- [BRIEF]: Include no pictures. Output exactly the lines from the one that contains "Totals | VAT (L=1 M=2 H=3): 70.00 -> 65.00" through the final line of the entries.

[Start of section]

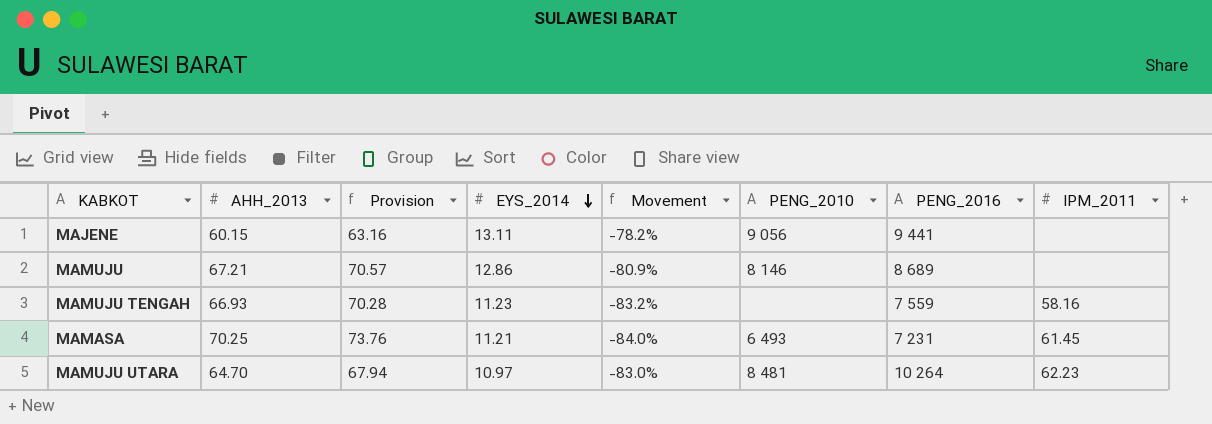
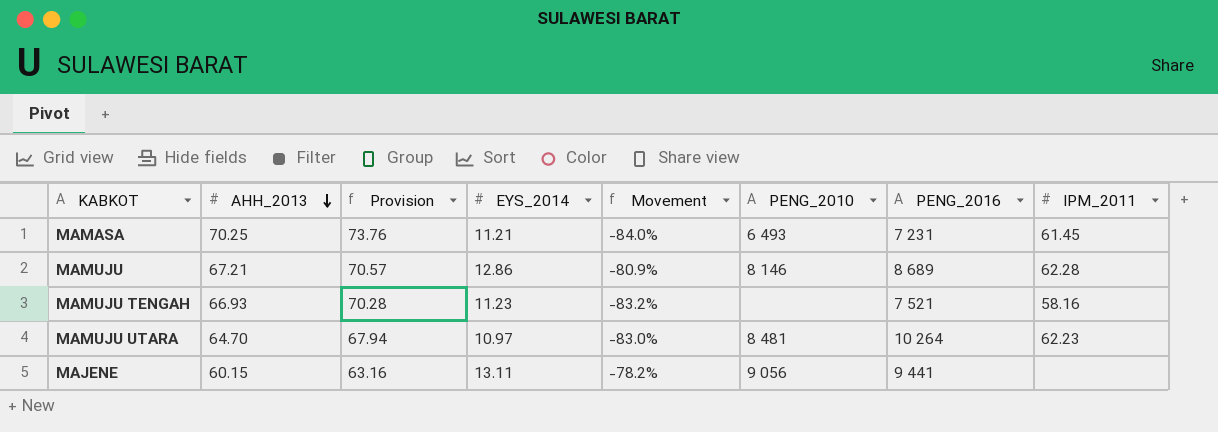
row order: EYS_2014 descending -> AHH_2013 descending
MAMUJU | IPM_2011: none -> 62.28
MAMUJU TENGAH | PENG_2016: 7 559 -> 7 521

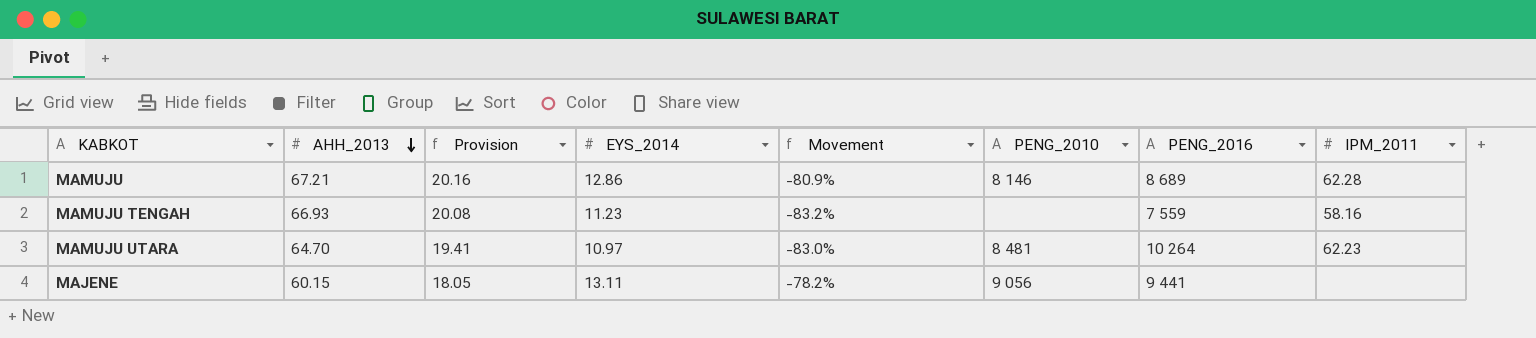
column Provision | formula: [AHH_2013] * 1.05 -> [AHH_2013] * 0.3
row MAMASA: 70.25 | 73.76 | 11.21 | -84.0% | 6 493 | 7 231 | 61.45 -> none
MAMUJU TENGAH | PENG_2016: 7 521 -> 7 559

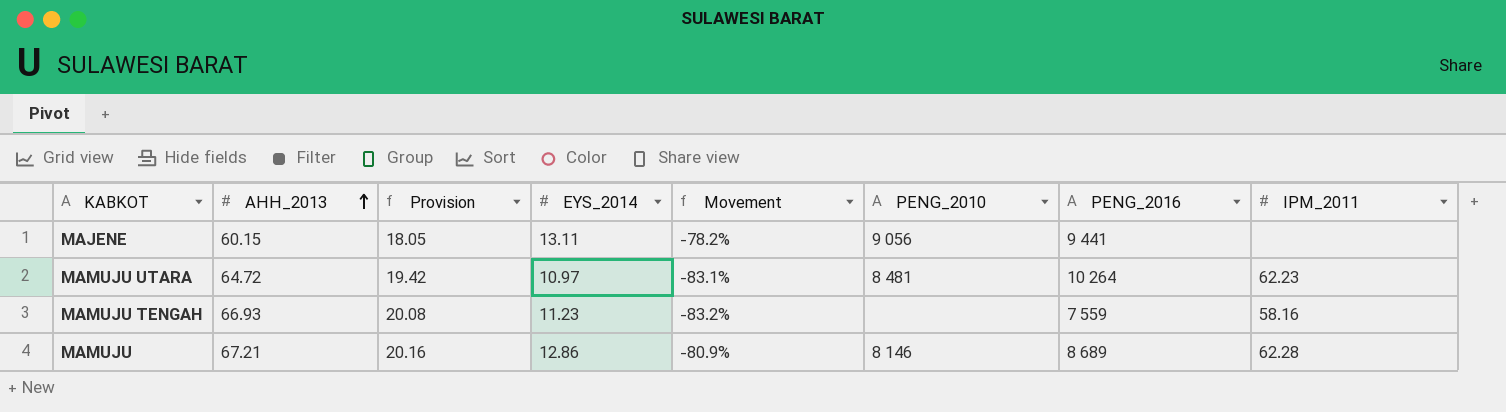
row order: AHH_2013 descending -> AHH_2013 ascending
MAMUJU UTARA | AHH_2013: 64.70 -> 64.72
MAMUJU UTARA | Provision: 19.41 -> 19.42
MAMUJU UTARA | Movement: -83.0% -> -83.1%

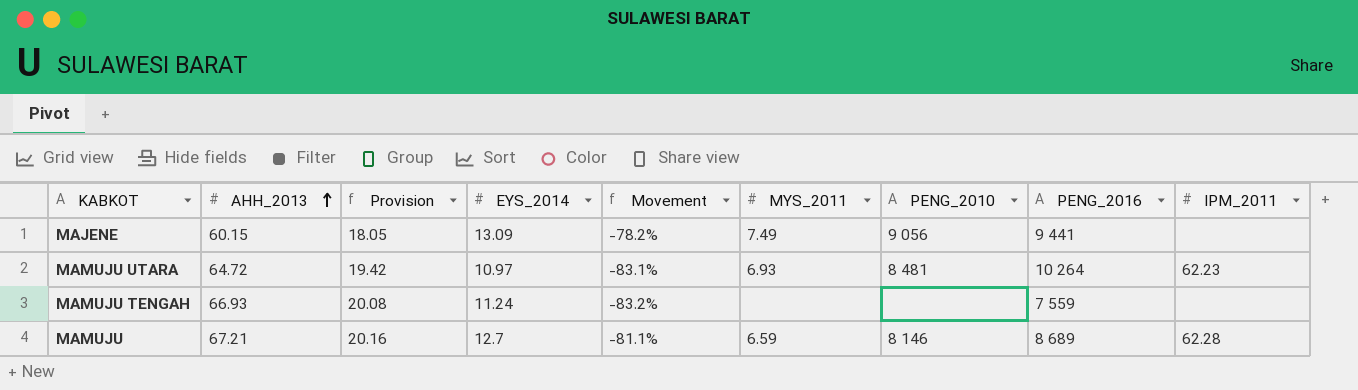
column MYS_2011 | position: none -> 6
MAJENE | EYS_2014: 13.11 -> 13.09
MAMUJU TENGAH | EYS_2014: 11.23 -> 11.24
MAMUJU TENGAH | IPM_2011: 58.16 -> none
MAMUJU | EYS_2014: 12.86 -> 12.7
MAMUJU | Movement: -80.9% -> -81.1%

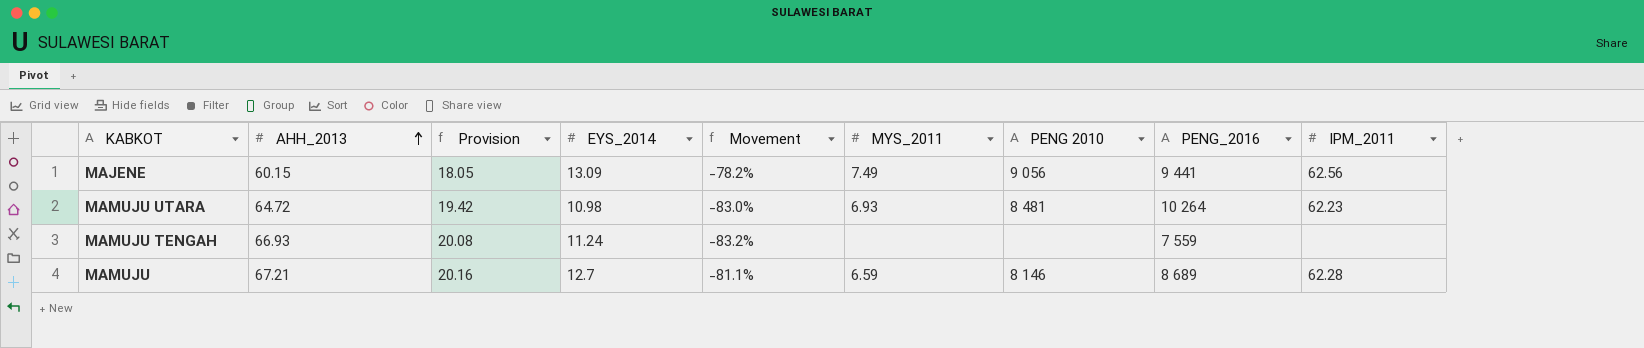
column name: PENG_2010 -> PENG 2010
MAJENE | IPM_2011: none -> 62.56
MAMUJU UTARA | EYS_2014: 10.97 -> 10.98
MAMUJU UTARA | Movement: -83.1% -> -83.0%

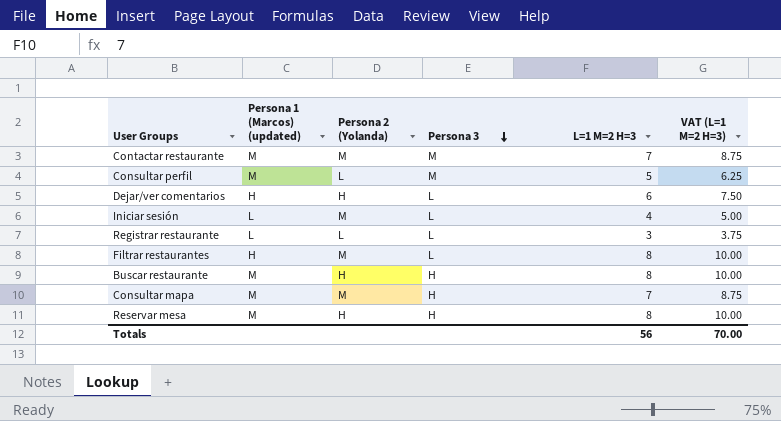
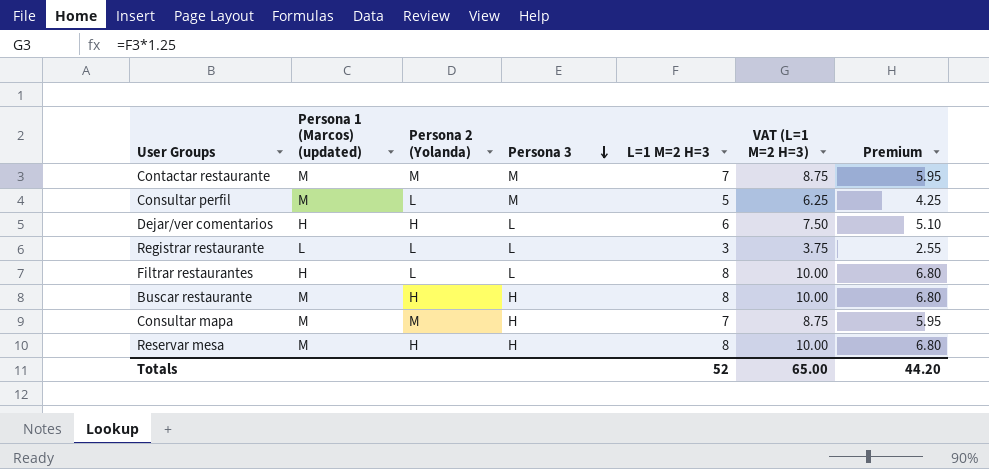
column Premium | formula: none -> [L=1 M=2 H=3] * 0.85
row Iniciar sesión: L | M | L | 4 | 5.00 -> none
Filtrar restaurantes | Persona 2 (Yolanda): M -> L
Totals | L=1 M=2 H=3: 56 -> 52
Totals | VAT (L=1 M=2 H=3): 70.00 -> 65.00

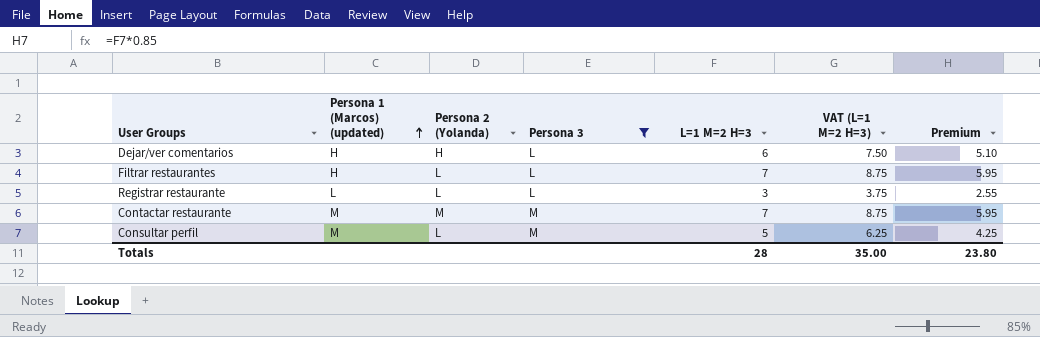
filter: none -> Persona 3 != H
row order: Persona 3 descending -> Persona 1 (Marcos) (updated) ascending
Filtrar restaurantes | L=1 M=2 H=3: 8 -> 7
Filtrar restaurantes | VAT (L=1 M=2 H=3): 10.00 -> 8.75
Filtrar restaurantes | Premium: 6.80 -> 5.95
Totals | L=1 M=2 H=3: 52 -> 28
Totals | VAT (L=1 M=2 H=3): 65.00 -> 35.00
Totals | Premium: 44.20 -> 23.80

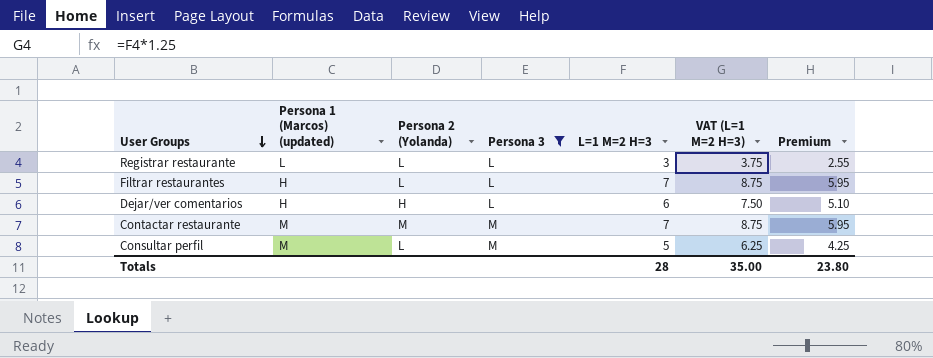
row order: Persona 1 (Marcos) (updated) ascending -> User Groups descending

[End of section]

- [YOUR RESPONSE]:
Totals | VAT (L=1 M=2 H=3): 70.00 -> 65.00

filter: none -> Persona 3 != H
row order: Persona 3 descending -> Persona 1 (Marcos) (updated) ascending
Filtrar restaurantes | L=1 M=2 H=3: 8 -> 7
Filtrar restaurantes | VAT (L=1 M=2 H=3): 10.00 -> 8.75
Filtrar restaurantes | Premium: 6.80 -> 5.95
Totals | L=1 M=2 H=3: 52 -> 28
Totals | VAT (L=1 M=2 H=3): 65.00 -> 35.00
Totals | Premium: 44.20 -> 23.80

row order: Persona 1 (Marcos) (updated) ascending -> User Groups descending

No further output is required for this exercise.